Nigeria to benefit as oil seen rallying to $100
Phillip Isakpa is Businessamlive Executive Editor.
You can contact him on phillipi@businessamlive.com with stories and commentary.
January 19, 2022558 views0 comments
Nigeria could be in line for a windfall from a rally in oil prices this year if all the projections by analysts come to pass. It will be good for an economy that has been seriously squeezed by shortfalls in revenues since 2015 and hit by a double whammy recession, which it just barely managed to wriggle out of largely unscathed.
Oil prices have not reached $90, not to talk of $100 per barrels in a long time, but by rallying 50 percent last year a good number of analysts are putting a lot of positive spin to what they believe would be a continuation that could see prices reach three digits.
Nigeria massively depends on earnings from crude oil and its 2022 budget was predicated at an average crude oil price of $62 per barrel. Any rally that sees that significantly exceed that projected price would be a big relief and ring well in the ears of managers of the nation’s economy.
Analysts say after rallying 50 percent last year they can only see it ‘power further ahead’ this year. And they are basing their prediction on a lack of production capacity and limited investment in the sector.
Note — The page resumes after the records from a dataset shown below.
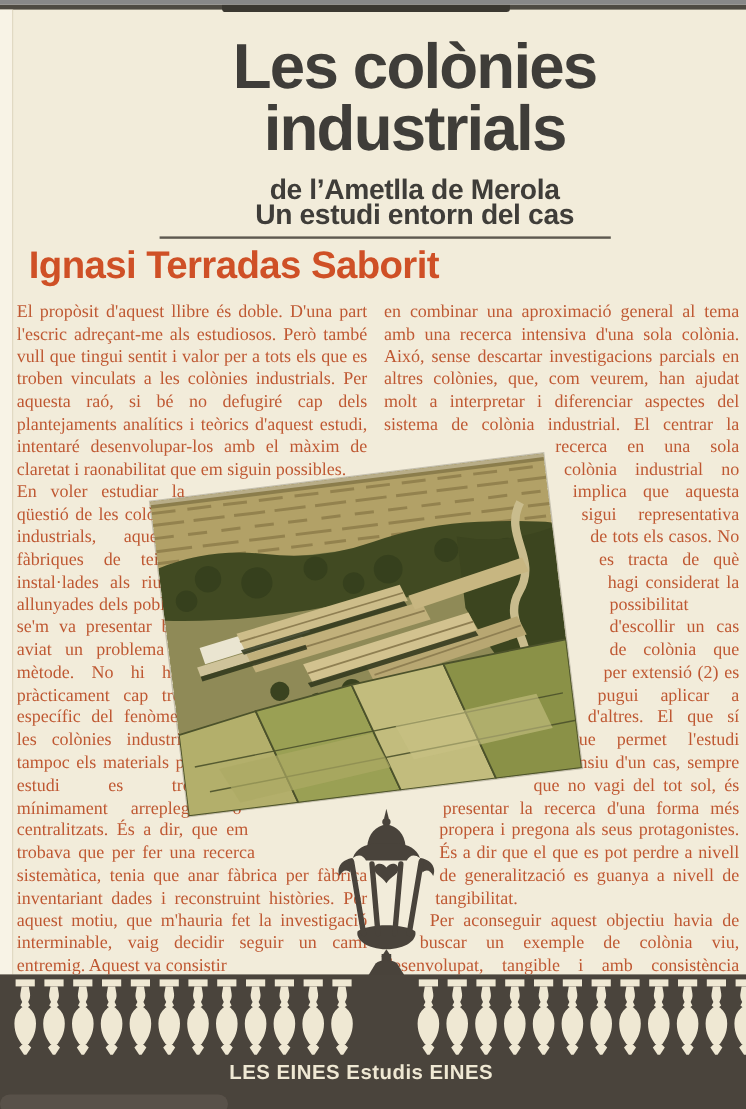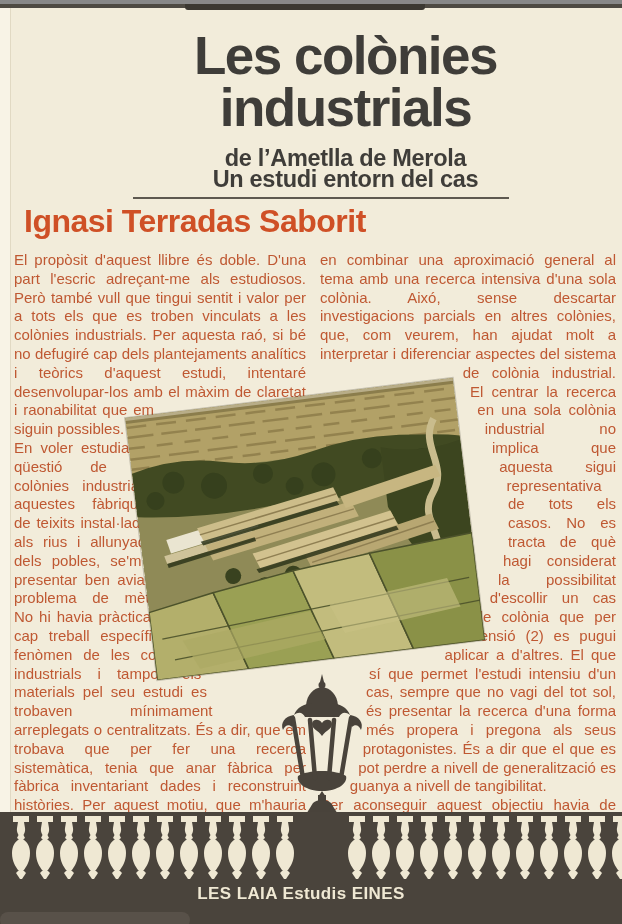--- a/index.html
+++ b/index.html
@@ -36,7 +36,7 @@
   
   .col{position:absolute;top:247px;height:561px;overflow:hidden;
        color:var(--body-text);font-size:15px;line-height:18.8px;text-align:justify;}
-  .col p{margin:0;}
+  .col p{margin:0;font-family:Liberation Serif, serif;}
   .col-left{left:14px;width:292px;}
   .col-right{left:320px;width:296px;}
   .f-photo-left{float:right;width:152px;height:458px;

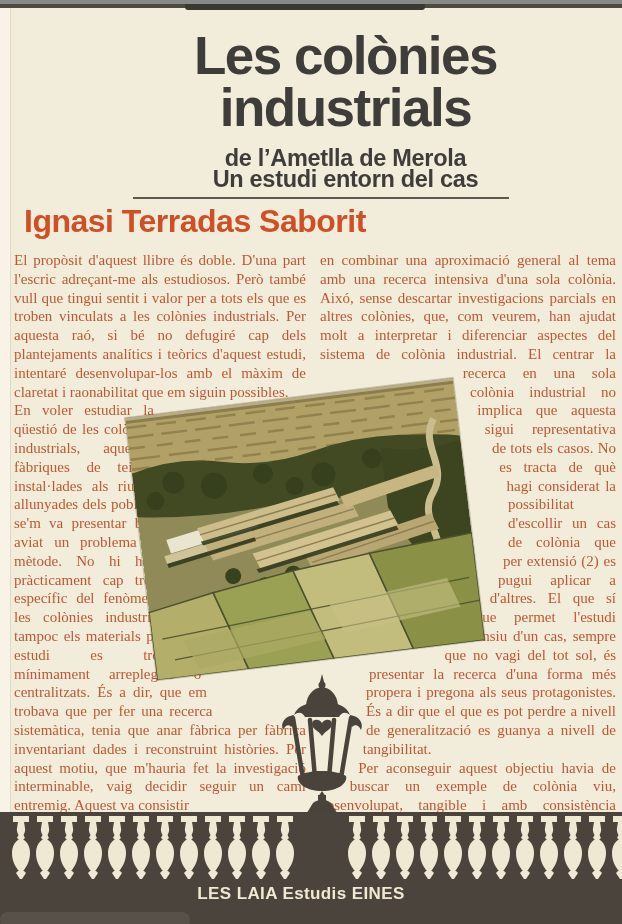--- a/index.html
+++ b/index.html
@@ -230,7 +230,7 @@
         <use href="#bal" x="610"></use>
     </svg>
     <div class="imprint">
-      <span>LES LAIA</span>
+      <span>LES EINES</span>
       <span> </span>
       <span>Estudis EINES</span>
     </div>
They further say oil prices will be supported by the reluctance of many governments to restore the strict Covid-19 restrictions that hammered the global economy when the pandemic took hold in 2020.
Early signs of this possibility showed up last Wednesday when Brent crude futures traded near $85, hitting two-month highs.
“Assuming China doesn’t suffer a sharp slowdown, that Omicron actually becomes Omi-gone, and with OPEC+’s ability to raise production clearly limited, I see no reason why Brent crude cannot move towards $100 in Q1, possibly sooner,” said Jeffrey Halley, senior market analyst at OANDA.
Also cited is the fact that the Organisation of Petroleum Exporting Countries (OPEC) and OPEC+ are seen to gradually relax the output cuts implemented when demand almost disappeared in 2020.
However, many smaller producers can’t raise supply and others have been wary of pumping too much oil in case of renewed COVID-19 setbacks.
Morgan Stanley can already see Brent at $90 a barrel in the third quarter of this year.
That prediction is predicated on the prospect of depleting crude inventories and low spare capacity by the second half of 2022, and limited investments in the oil and gas sector, which would leave the market with no wiggle room for safety.
JPMorgan analysts, weighing in, said that they could see oil prices rising by up to $30 after the Energy Information Administration (EIA) and Bloomberg lowered OPEC capacity estimates for 2022 by 0.8 million barrels per day (bpd) and 1.2 million bpd, respectively.
And in a rather very optimistic note, JPMorgan said it even expects oil prices to “overshoot” to $125 a barrel this year, and $150 in 2023.
Claudio Galimberti, Rystad Energy’s senior vice-president of analysis, said if OPEC was disciplined and wanted to keep the market tight, it could boost prices to $100.
But he does not consider this a possibility, adding that while oil could “momentarily” reach above $90 this year, downward pressure on prices would come from production increases in Canada, Norway, Brazil and Guyana.
Mohammed Al Rumhi, Omani oil minister, also said that the group doesn’t want to see $100 barrels of oil.
“The world is not ready for that,” Bloomberg quoted Al Rumhi as saying.
High oil prices, which also drive up gasoline and diesel prices, could keep inflation uncomfortably high well into 2022 amid snarled global supply chains, slowing the economic recovery from the pandemic in many countries.
Standard Chartered, meanwhile, has raised its 2022 Brent forecast by $8 to $75 a barrel and its 2023 Brent forecast by $17 to $77.
In a Reuters poll in late December, 35 economists and analysts forecast Brent would average $73.57 a barrel in 2022, about 2 percent lower than the $75.33 consensus in November. The forecast shows the average price for the year, not the peak.
Brent prices have not touched $90 and $100 since 2014, when they were retreating from a high above $115 to as low as $57 by the end of the year.